Supplied records
* * * * * * * * *
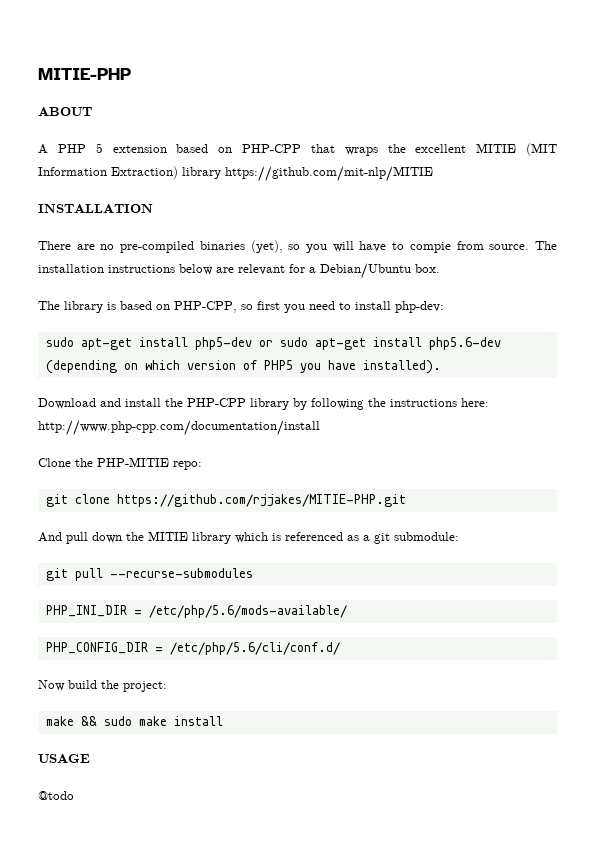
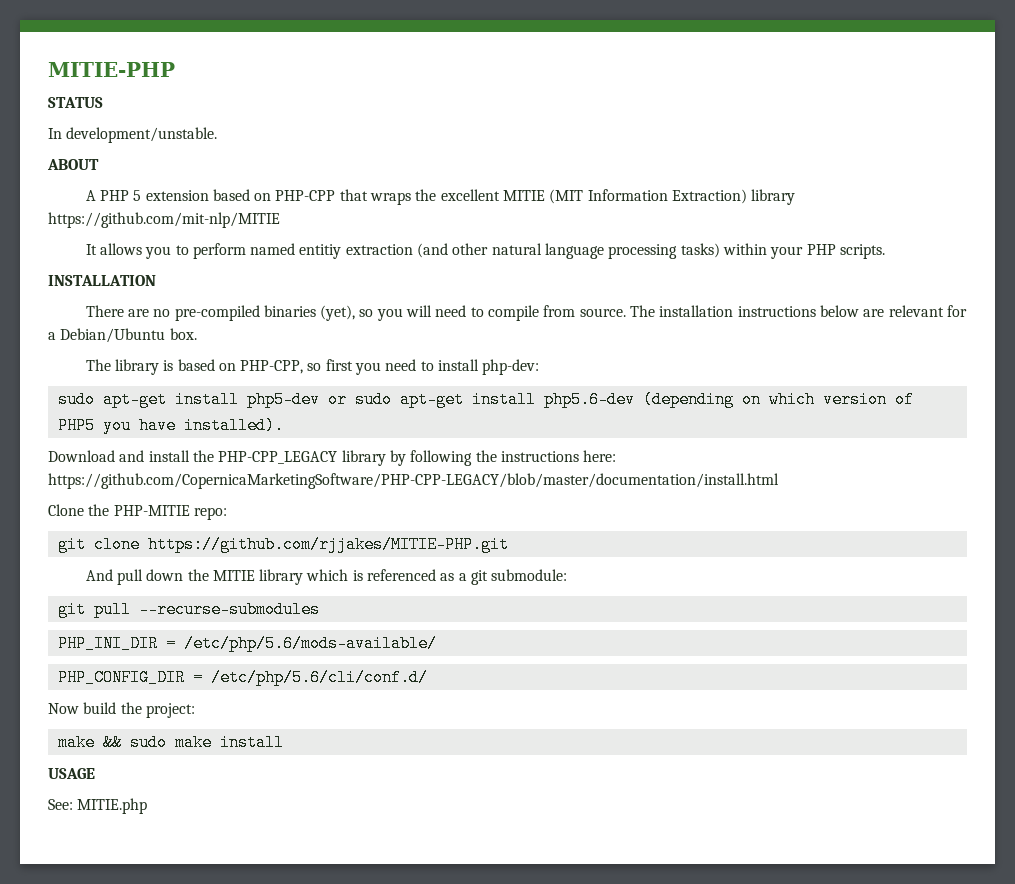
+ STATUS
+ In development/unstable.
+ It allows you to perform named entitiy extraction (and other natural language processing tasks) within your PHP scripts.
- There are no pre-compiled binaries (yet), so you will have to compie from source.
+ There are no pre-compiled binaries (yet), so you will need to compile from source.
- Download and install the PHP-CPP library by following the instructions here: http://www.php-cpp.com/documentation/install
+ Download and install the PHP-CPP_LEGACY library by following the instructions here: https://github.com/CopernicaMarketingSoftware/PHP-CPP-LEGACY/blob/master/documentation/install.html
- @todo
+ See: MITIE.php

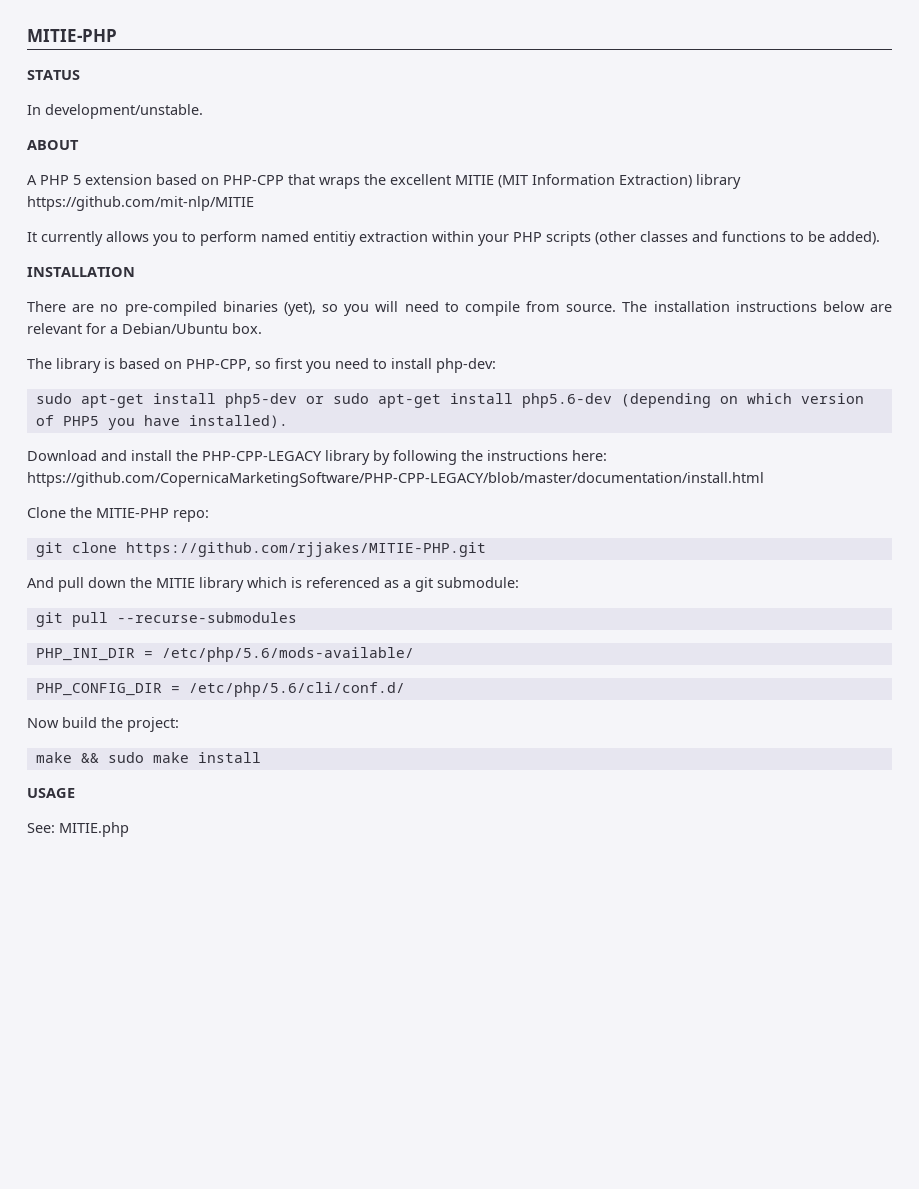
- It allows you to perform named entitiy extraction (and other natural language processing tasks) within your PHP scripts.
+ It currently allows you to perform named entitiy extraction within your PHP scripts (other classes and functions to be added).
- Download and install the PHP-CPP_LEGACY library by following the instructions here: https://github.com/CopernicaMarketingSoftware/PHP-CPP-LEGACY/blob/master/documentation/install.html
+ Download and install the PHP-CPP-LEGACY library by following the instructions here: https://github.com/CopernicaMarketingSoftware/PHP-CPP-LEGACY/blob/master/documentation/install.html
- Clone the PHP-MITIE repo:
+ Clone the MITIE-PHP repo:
* * * * * * * * *
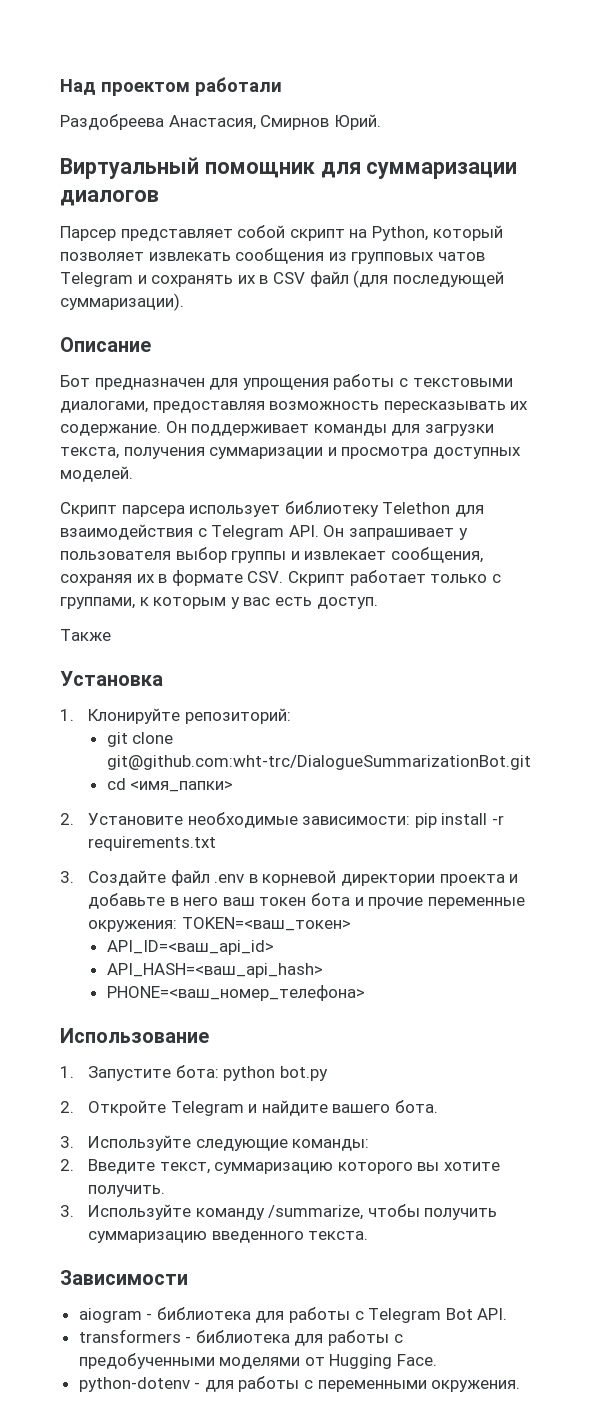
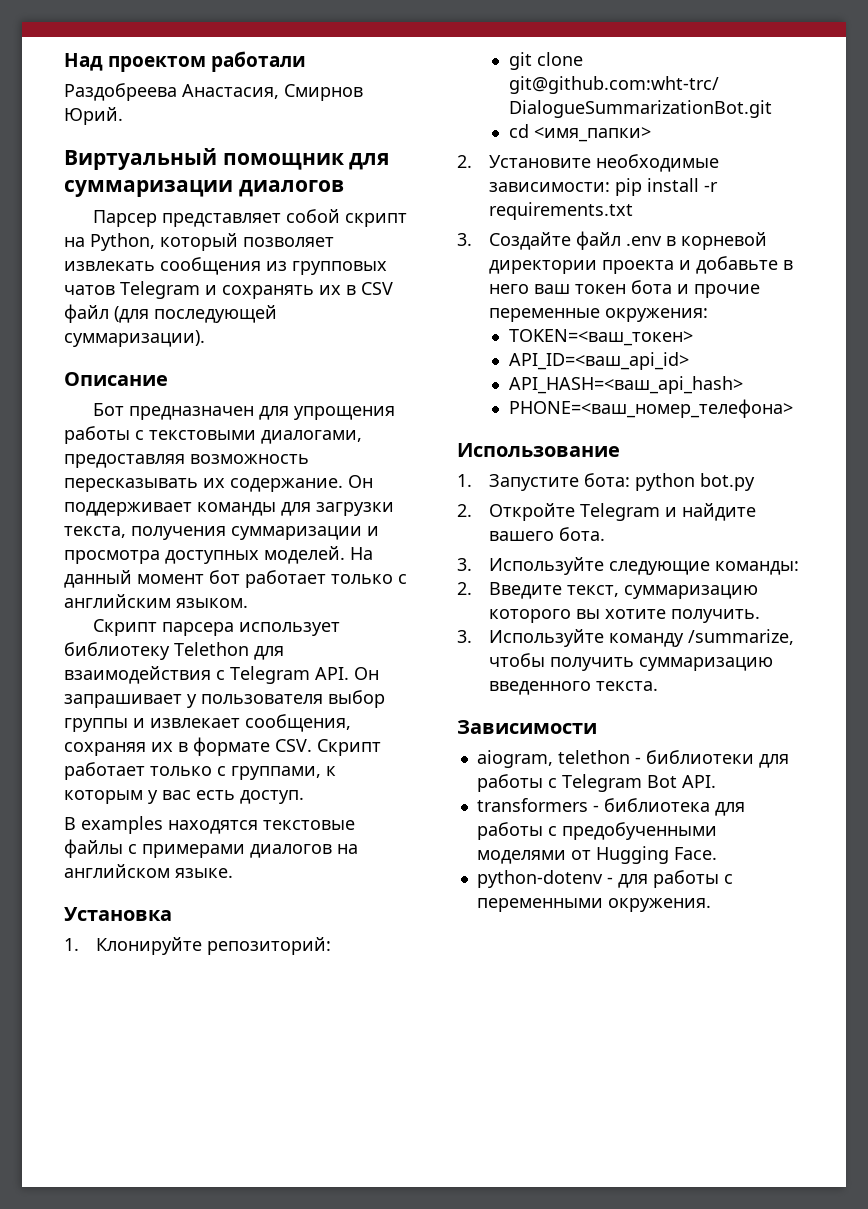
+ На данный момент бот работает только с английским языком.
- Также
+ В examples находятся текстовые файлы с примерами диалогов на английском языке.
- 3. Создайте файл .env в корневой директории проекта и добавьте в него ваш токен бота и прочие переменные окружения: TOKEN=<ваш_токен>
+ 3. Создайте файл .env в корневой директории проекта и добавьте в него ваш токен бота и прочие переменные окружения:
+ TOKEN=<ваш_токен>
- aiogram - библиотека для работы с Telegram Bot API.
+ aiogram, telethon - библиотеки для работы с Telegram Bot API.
* * * * * * * * *
Task prompt
Quote the data above from the line containing "- 3. Создайте" to the line containing "библиотеки для работы с Telegram Bot API.", inclusive, and stop.

Task answer
- 3. Создайте файл .env в корневой директории проекта и добавьте в него ваш токен бота и прочие переменные окружения: TOKEN=<ваш_токен>
+ 3. Создайте файл .env в корневой директории проекта и добавьте в него ваш токен бота и прочие переменные окружения:
+ TOKEN=<ваш_токен>
- aiogram - библиотека для работы с Telegram Bot API.
+ aiogram, telethon - библиотеки для работы с Telegram Bot API.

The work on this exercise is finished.